(Itemized modification records)
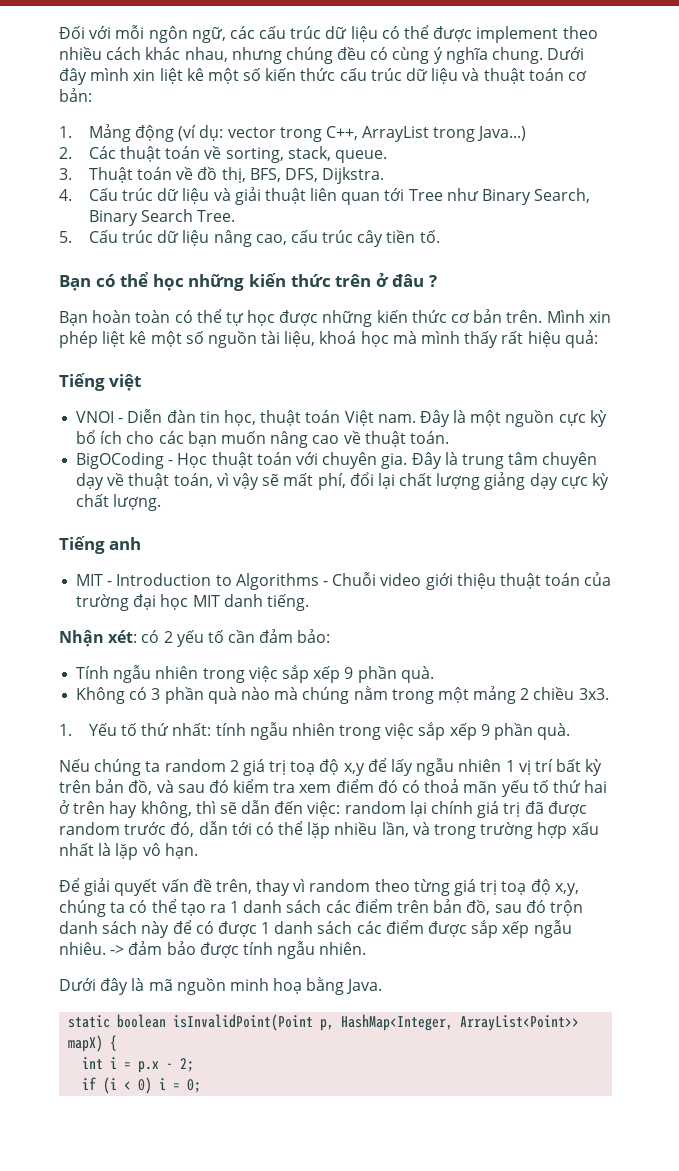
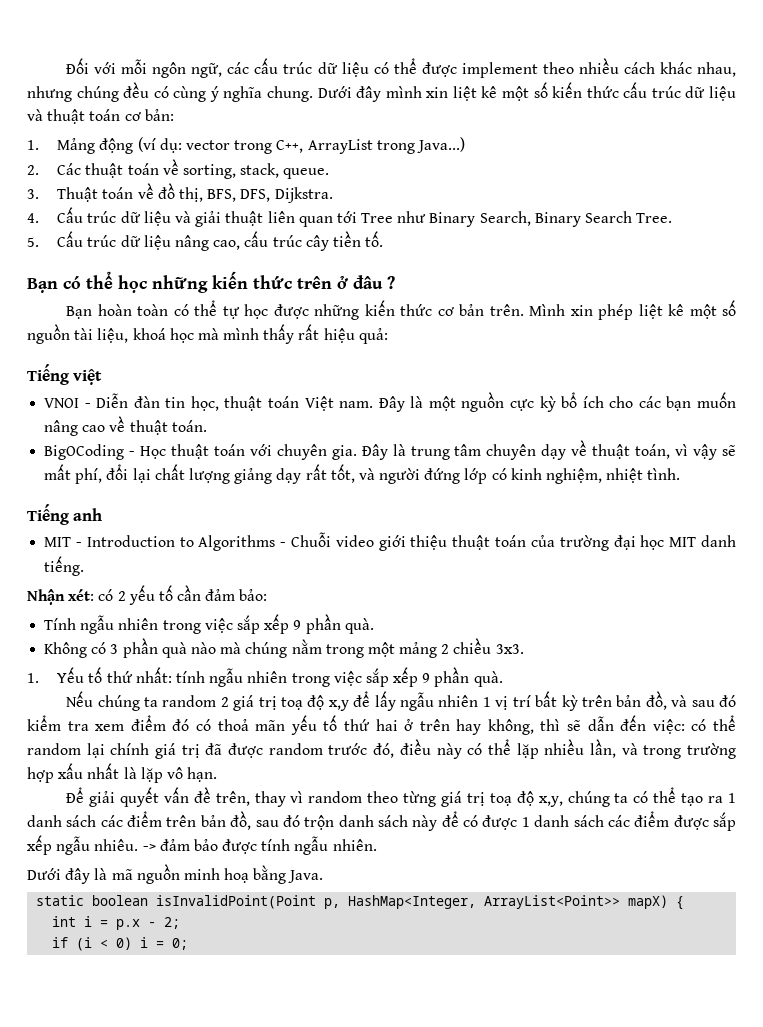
[560,473,610,490] [76,494,162,511] cực kỳ chất lượng. -> [305,464,681,484] rất tốt, và người đứng lớp có kinh nghiệm, nhiệt tình.
(341, 809) none -> [691,715,736,731] có thể
[198,821,252,835] dẫn tới -> [399,739,462,759] điều này

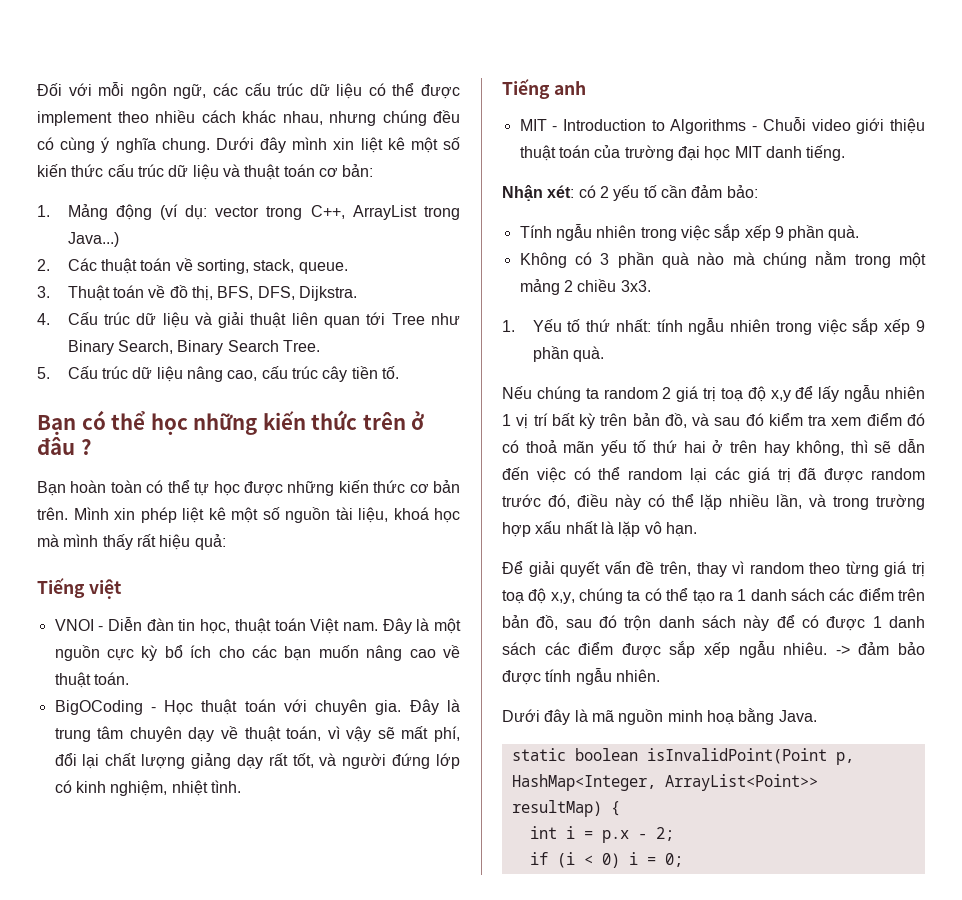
[652,719,685,734] việc: -> [536,467,566,483] việc
[110,743,150,755] chính -> [714,467,740,480] các
[628,895,669,909] mapX) -> [511,800,602,817] resultMap)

## [Exercise goal]
Write the records out again exactly as shown above, keeping no pictures.

## [Exercise solution]
[560,473,610,490] [76,494,162,511] cực kỳ chất lượng. -> [305,464,681,484] rất tốt, và người đứng lớp có kinh nghiệm, nhiệt tình.
(341, 809) none -> [691,715,736,731] có thể
[198,821,252,835] dẫn tới -> [399,739,462,759] điều này

[652,719,685,734] việc: -> [536,467,566,483] việc
[110,743,150,755] chính -> [714,467,740,480] các
[628,895,669,909] mapX) -> [511,800,602,817] resultMap)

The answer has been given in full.